Edit difference data
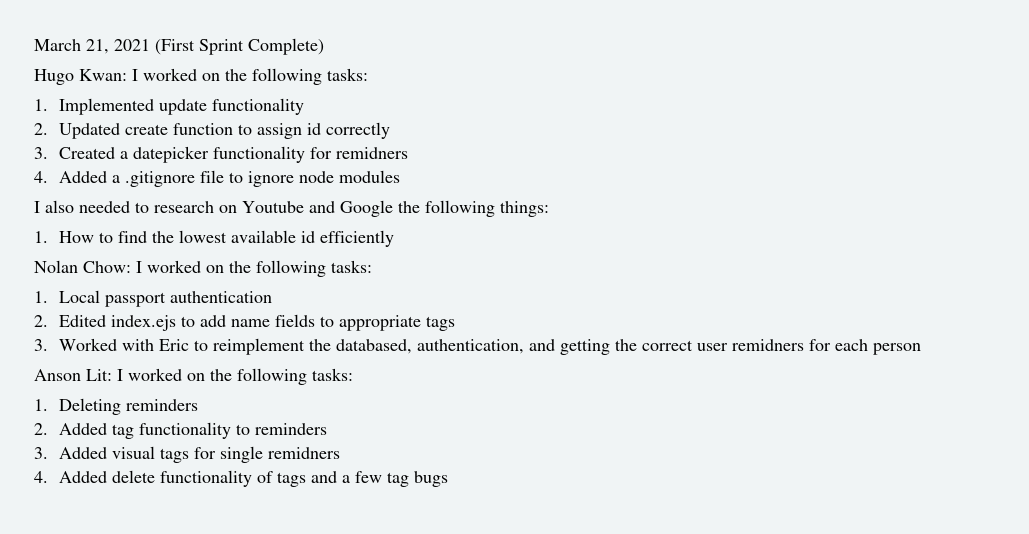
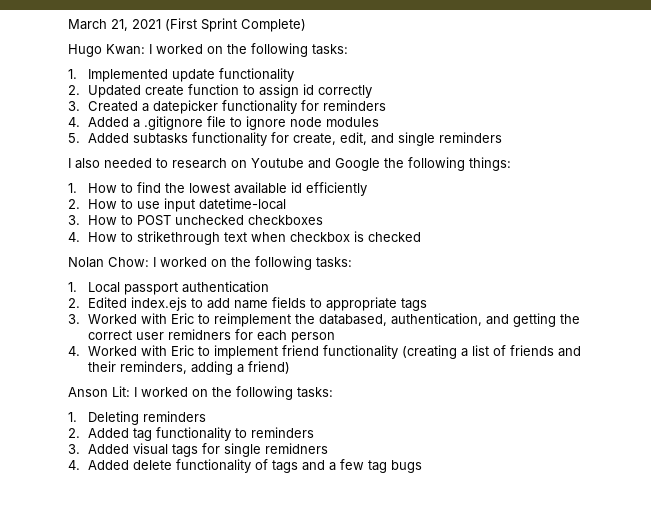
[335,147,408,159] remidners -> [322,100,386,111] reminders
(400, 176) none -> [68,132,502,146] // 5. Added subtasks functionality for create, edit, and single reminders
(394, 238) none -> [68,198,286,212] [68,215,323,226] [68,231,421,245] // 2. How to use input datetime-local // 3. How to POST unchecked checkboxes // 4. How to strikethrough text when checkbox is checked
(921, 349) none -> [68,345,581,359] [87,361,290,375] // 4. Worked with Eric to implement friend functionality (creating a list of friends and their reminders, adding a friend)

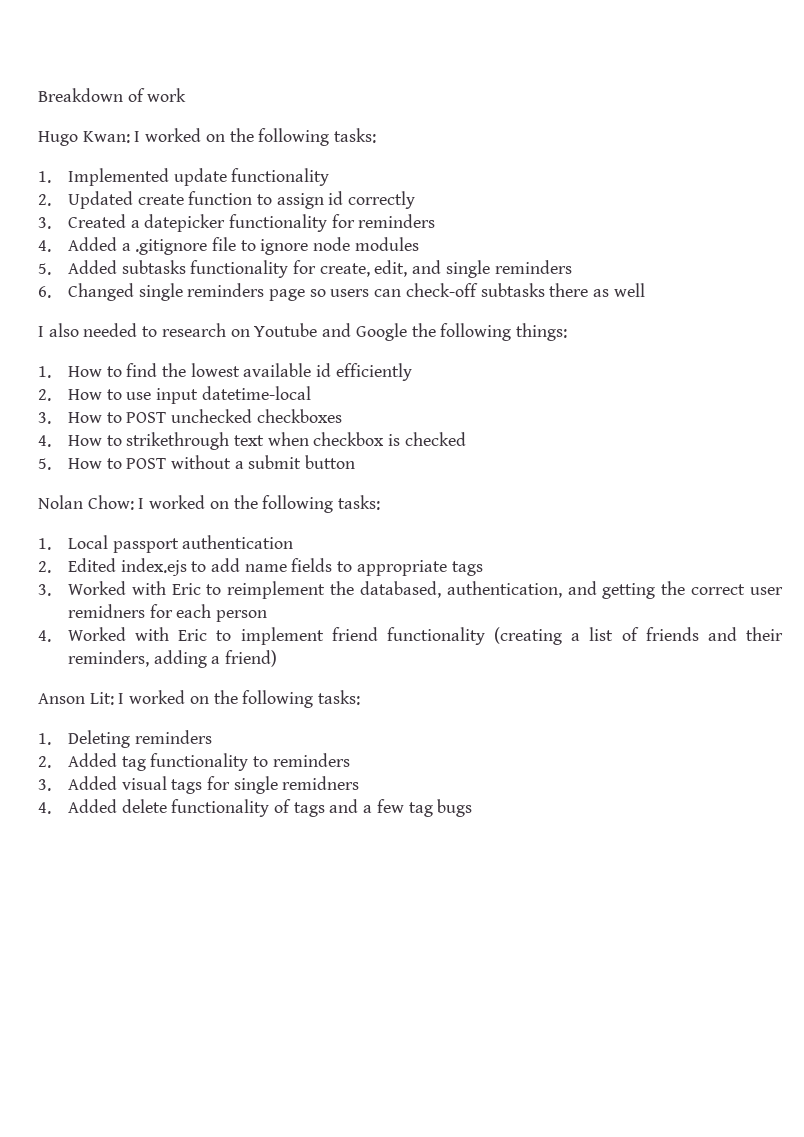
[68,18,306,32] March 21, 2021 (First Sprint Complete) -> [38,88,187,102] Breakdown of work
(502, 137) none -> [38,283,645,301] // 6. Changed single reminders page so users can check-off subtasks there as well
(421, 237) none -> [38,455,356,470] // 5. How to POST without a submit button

**DIRECTIONS:** Without the pictures, copy the entries from their first line through the line containing "(921, 349) none", and only those lines.

**WRITTEN RESPONSE:**
[335,147,408,159] remidners -> [322,100,386,111] reminders
(400, 176) none -> [68,132,502,146] // 5. Added subtasks functionality for create, edit, and single reminders
(394, 238) none -> [68,198,286,212] [68,215,323,226] [68,231,421,245] // 2. How to use input datetime-local // 3. How to POST unchecked checkboxes // 4. How to strikethrough text when checkbox is checked
(921, 349) none -> [68,345,581,359] [87,361,290,375] // 4. Worked with Eric to implement friend functionality (creating a list of friends and their reminders, adding a friend)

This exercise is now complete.